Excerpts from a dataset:
↓↓↓

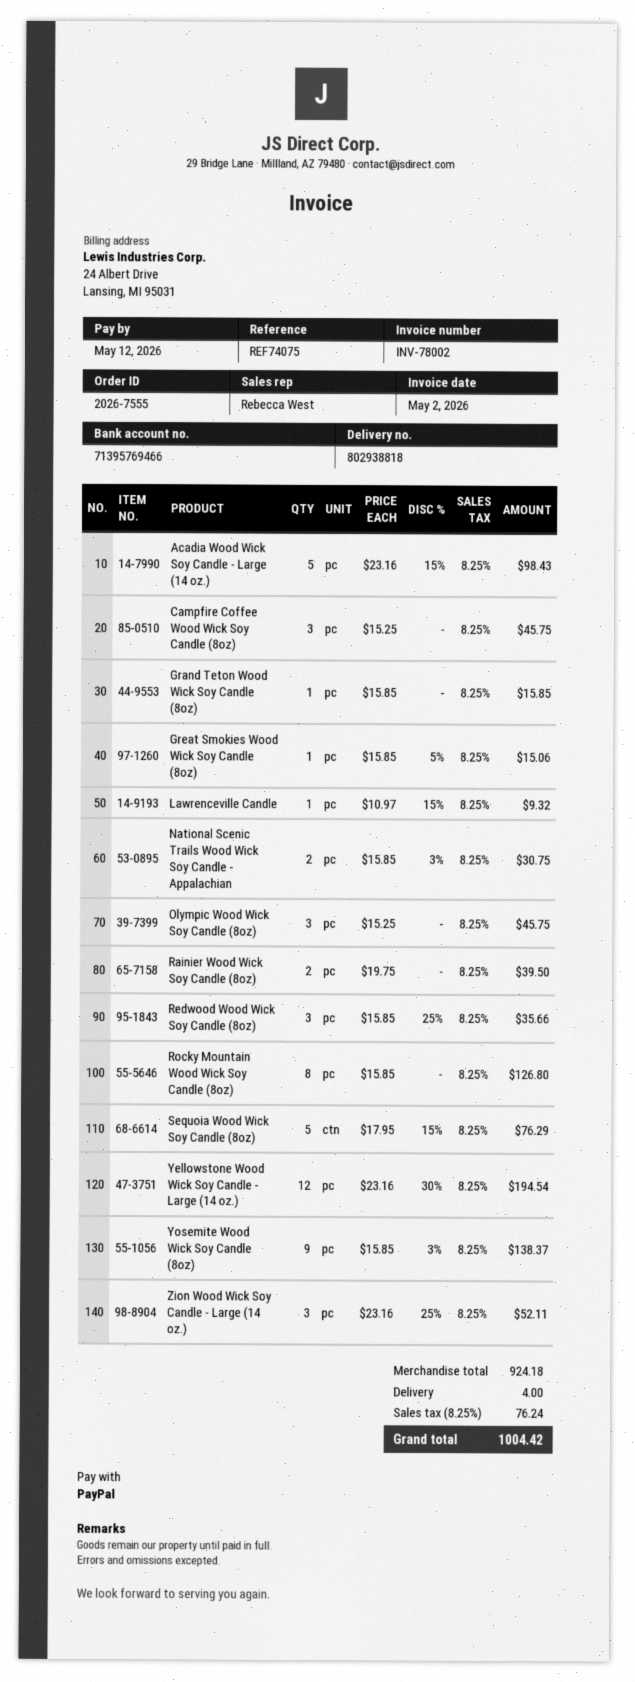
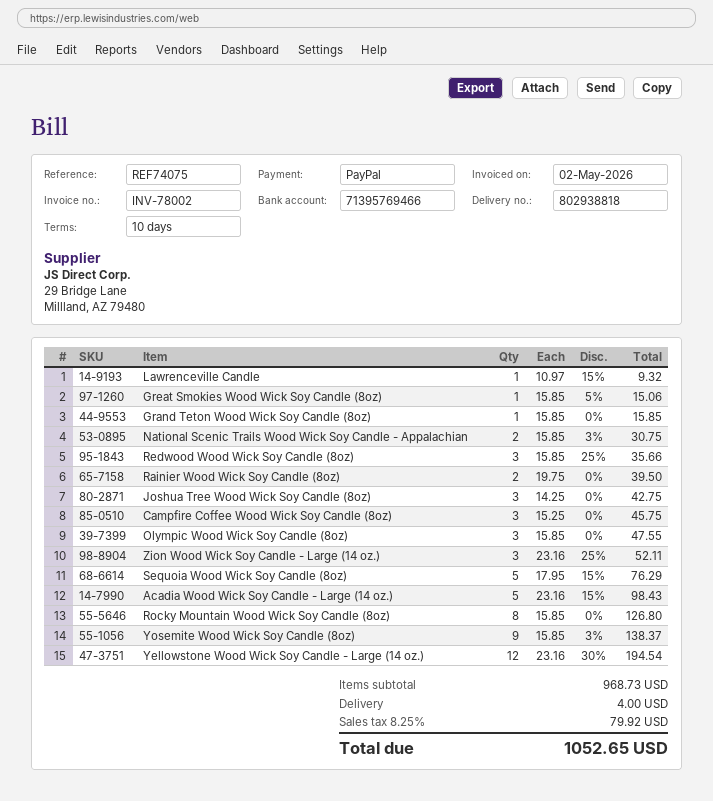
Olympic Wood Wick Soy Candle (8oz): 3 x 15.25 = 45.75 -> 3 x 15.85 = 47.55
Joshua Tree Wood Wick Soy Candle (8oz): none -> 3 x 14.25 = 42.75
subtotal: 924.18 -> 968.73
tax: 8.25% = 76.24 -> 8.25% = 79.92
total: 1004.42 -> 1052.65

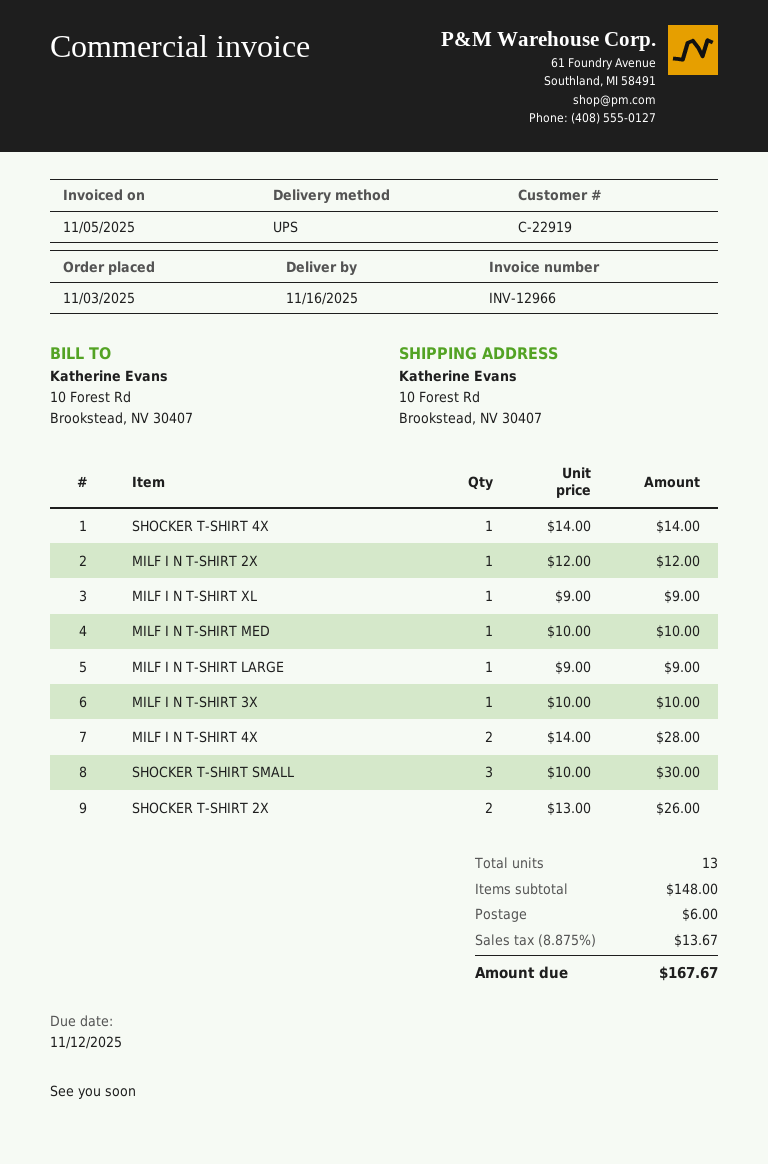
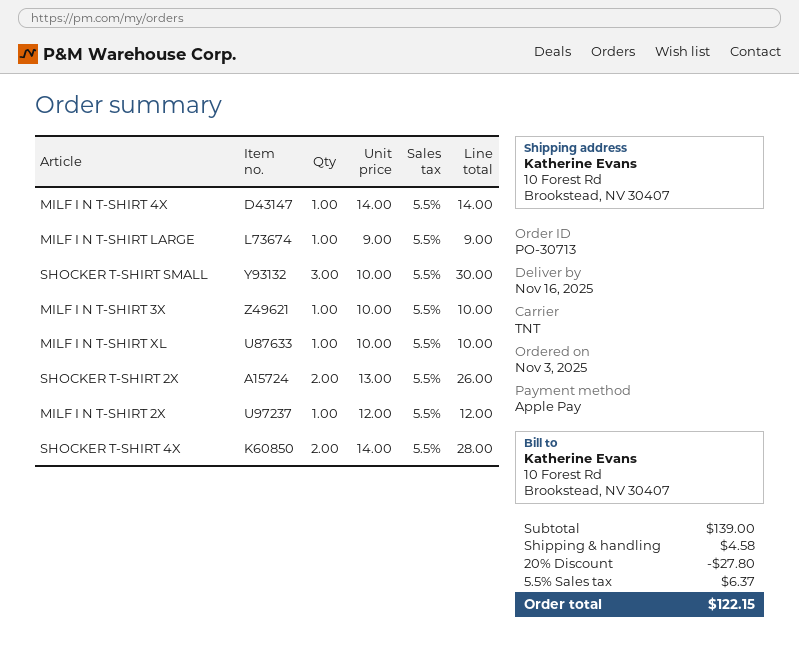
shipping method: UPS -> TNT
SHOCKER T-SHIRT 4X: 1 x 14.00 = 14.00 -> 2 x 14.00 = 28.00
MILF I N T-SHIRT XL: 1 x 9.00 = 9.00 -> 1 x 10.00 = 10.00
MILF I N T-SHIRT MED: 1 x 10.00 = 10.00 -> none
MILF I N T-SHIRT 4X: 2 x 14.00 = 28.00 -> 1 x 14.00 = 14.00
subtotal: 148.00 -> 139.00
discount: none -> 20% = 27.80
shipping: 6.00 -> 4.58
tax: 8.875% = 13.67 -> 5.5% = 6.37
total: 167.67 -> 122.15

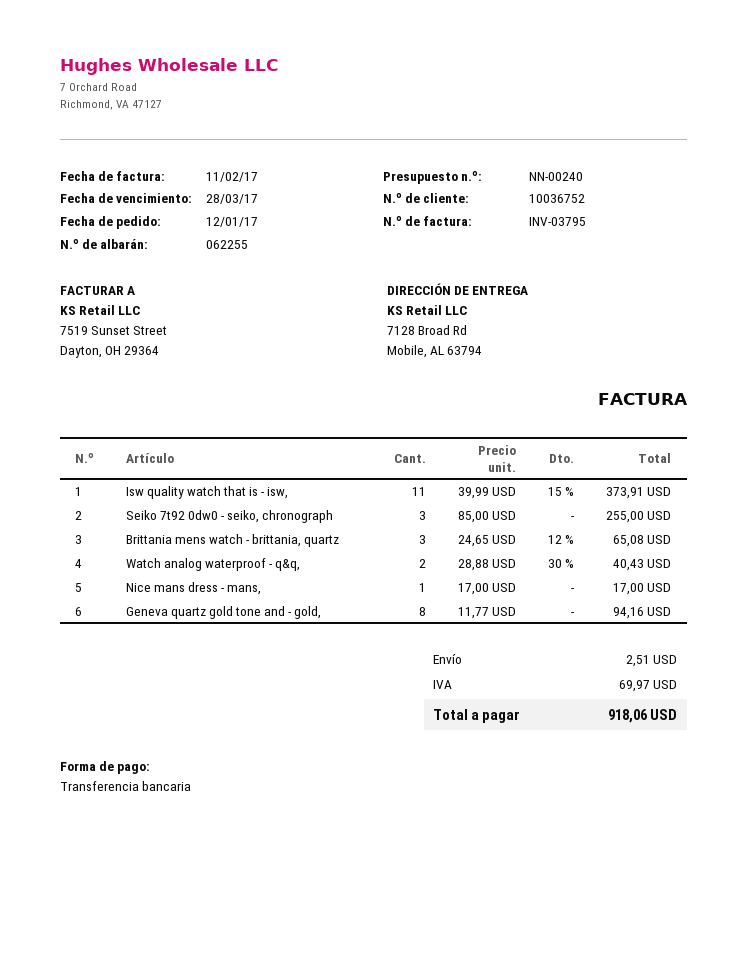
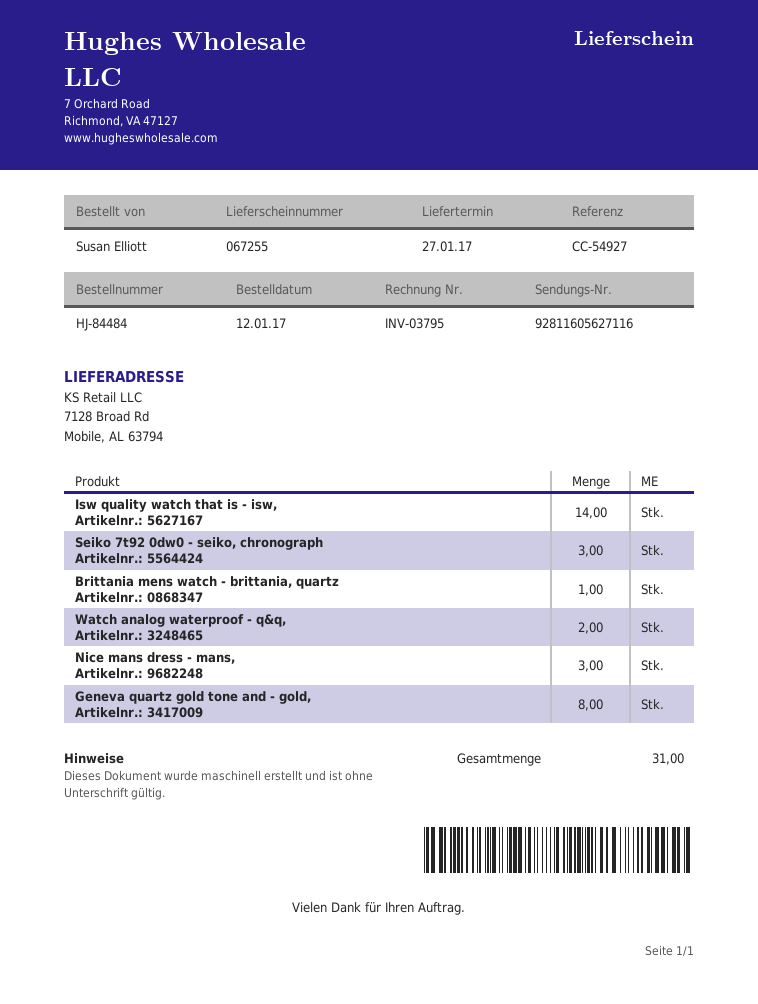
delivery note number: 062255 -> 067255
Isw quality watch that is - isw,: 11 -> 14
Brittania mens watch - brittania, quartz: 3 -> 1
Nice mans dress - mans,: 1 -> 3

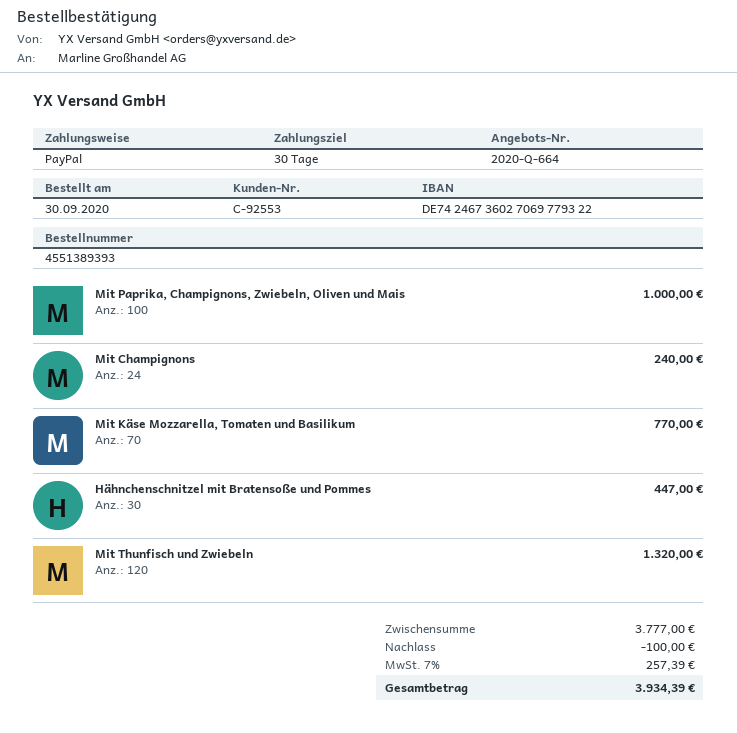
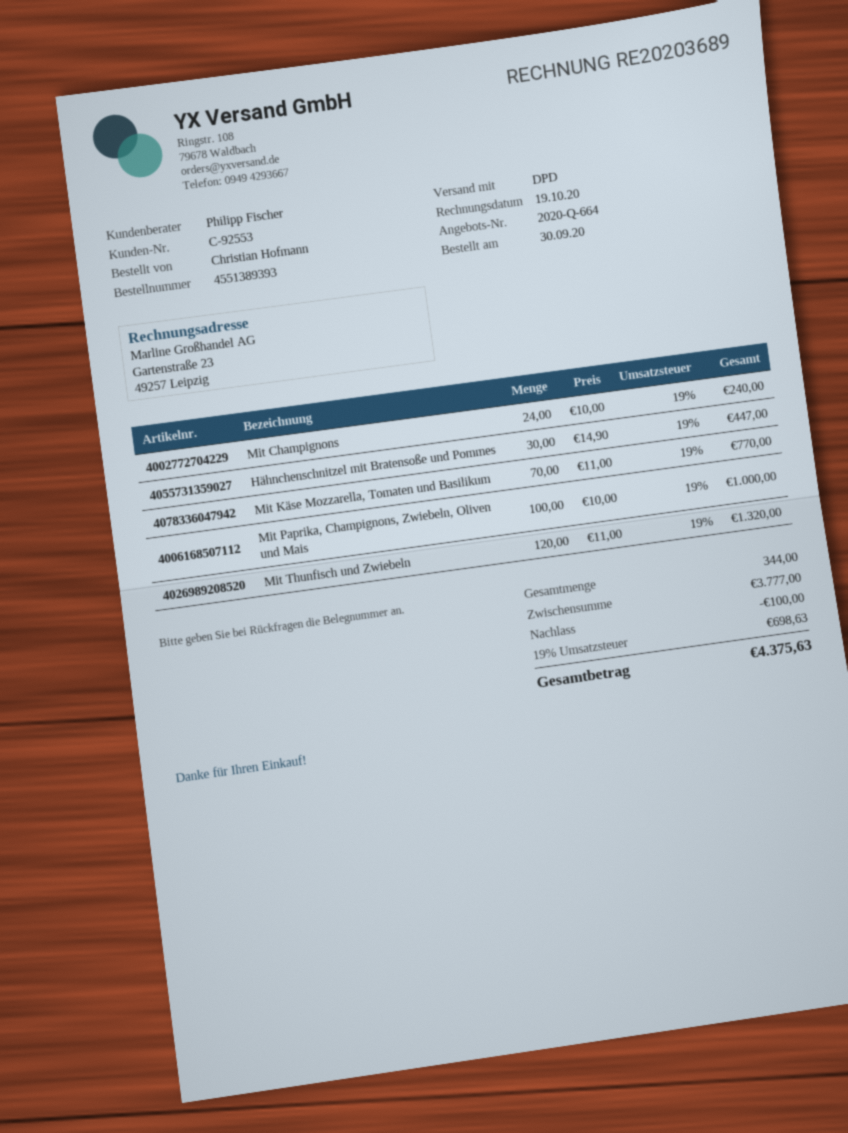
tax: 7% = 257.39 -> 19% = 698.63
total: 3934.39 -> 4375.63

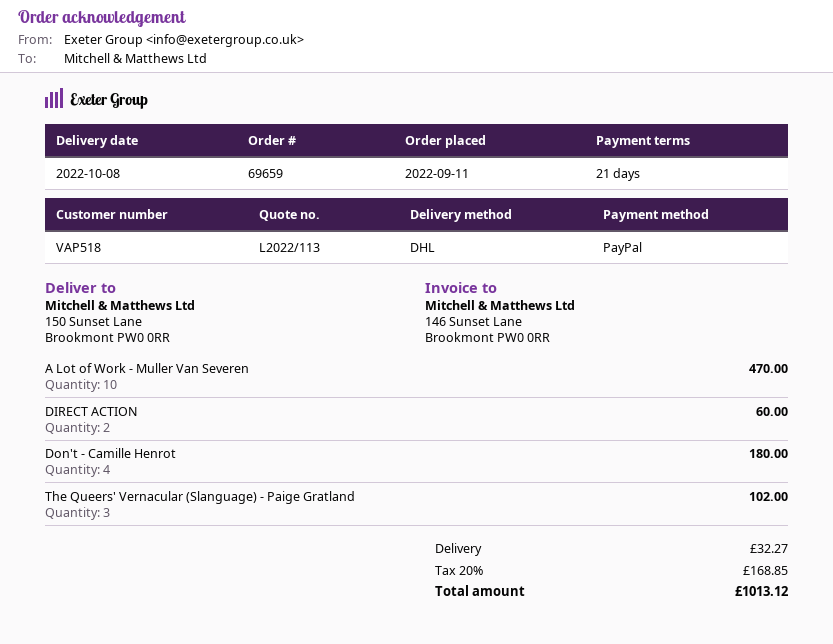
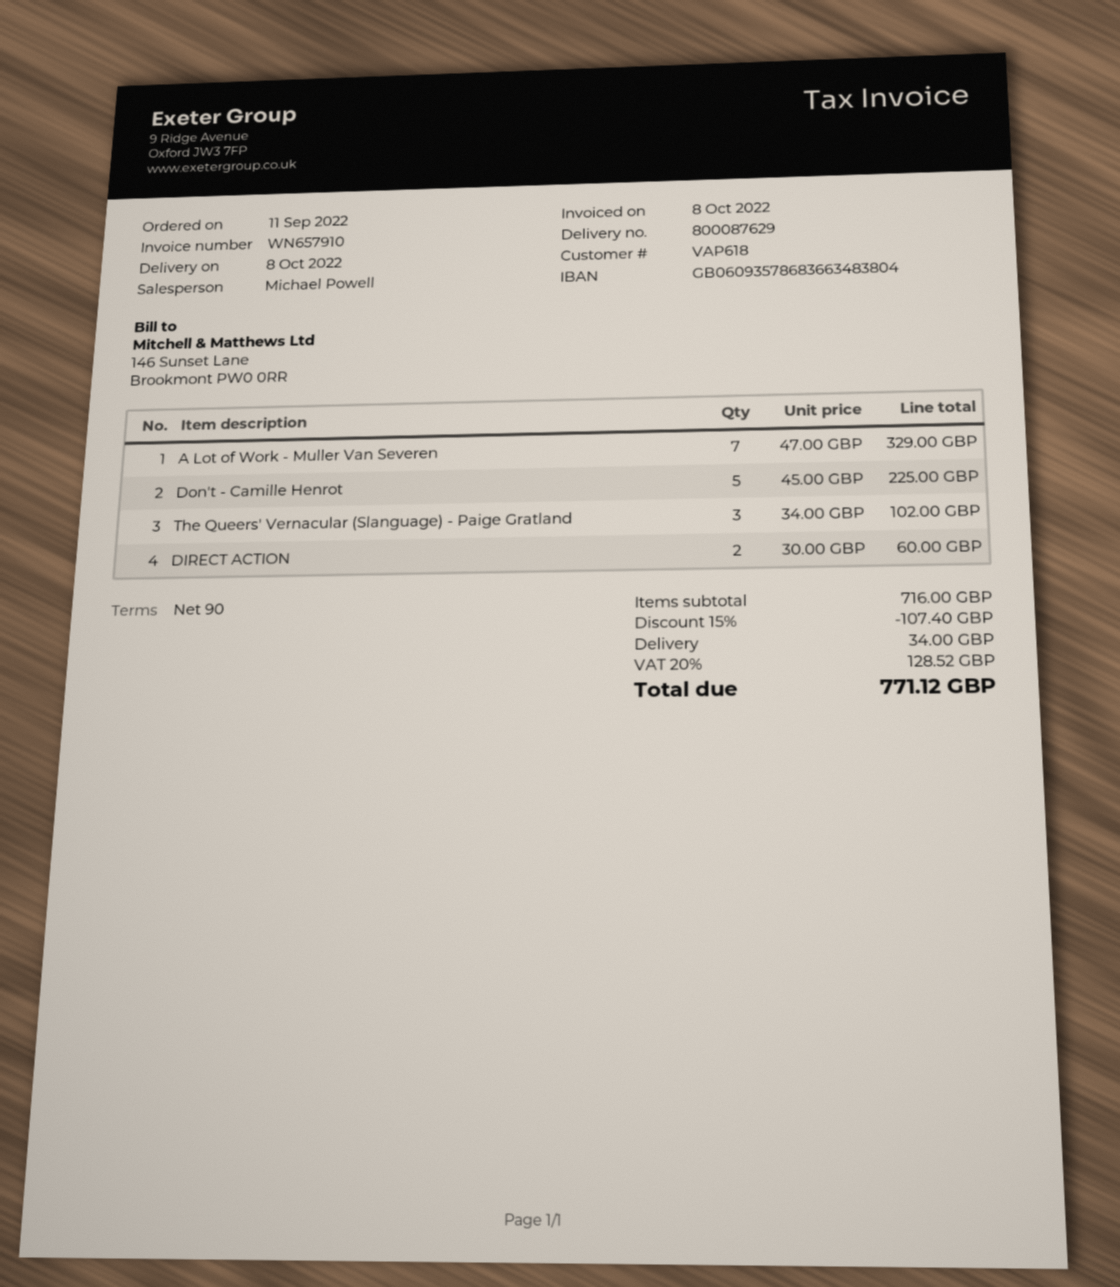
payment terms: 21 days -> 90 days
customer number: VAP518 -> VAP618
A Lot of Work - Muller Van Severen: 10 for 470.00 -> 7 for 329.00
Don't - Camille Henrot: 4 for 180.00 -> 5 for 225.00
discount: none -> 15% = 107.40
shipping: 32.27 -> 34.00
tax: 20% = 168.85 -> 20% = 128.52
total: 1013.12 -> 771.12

↑↑↑

Every line of the data above should be repeated exactly. Omit the pictures.

# Your response:
Olympic Wood Wick Soy Candle (8oz): 3 x 15.25 = 45.75 -> 3 x 15.85 = 47.55
Joshua Tree Wood Wick Soy Candle (8oz): none -> 3 x 14.25 = 42.75
subtotal: 924.18 -> 968.73
tax: 8.25% = 76.24 -> 8.25% = 79.92
total: 1004.42 -> 1052.65

shipping method: UPS -> TNT
SHOCKER T-SHIRT 4X: 1 x 14.00 = 14.00 -> 2 x 14.00 = 28.00
MILF I N T-SHIRT XL: 1 x 9.00 = 9.00 -> 1 x 10.00 = 10.00
MILF I N T-SHIRT MED: 1 x 10.00 = 10.00 -> none
MILF I N T-SHIRT 4X: 2 x 14.00 = 28.00 -> 1 x 14.00 = 14.00
subtotal: 148.00 -> 139.00
discount: none -> 20% = 27.80
shipping: 6.00 -> 4.58
tax: 8.875% = 13.67 -> 5.5% = 6.37
total: 167.67 -> 122.15

delivery note number: 062255 -> 067255
Isw quality watch that is - isw,: 11 -> 14
Brittania mens watch - brittania, quartz: 3 -> 1
Nice mans dress - mans,: 1 -> 3

tax: 7% = 257.39 -> 19% = 698.63
total: 3934.39 -> 4375.63

payment terms: 21 days -> 90 days
customer number: VAP518 -> VAP618
A Lot of Work - Muller Van Severen: 10 for 470.00 -> 7 for 329.00
Don't - Camille Henrot: 4 for 180.00 -> 5 for 225.00
discount: none -> 15% = 107.40
shipping: 32.27 -> 34.00
tax: 20% = 168.85 -> 20% = 128.52
total: 1013.12 -> 771.12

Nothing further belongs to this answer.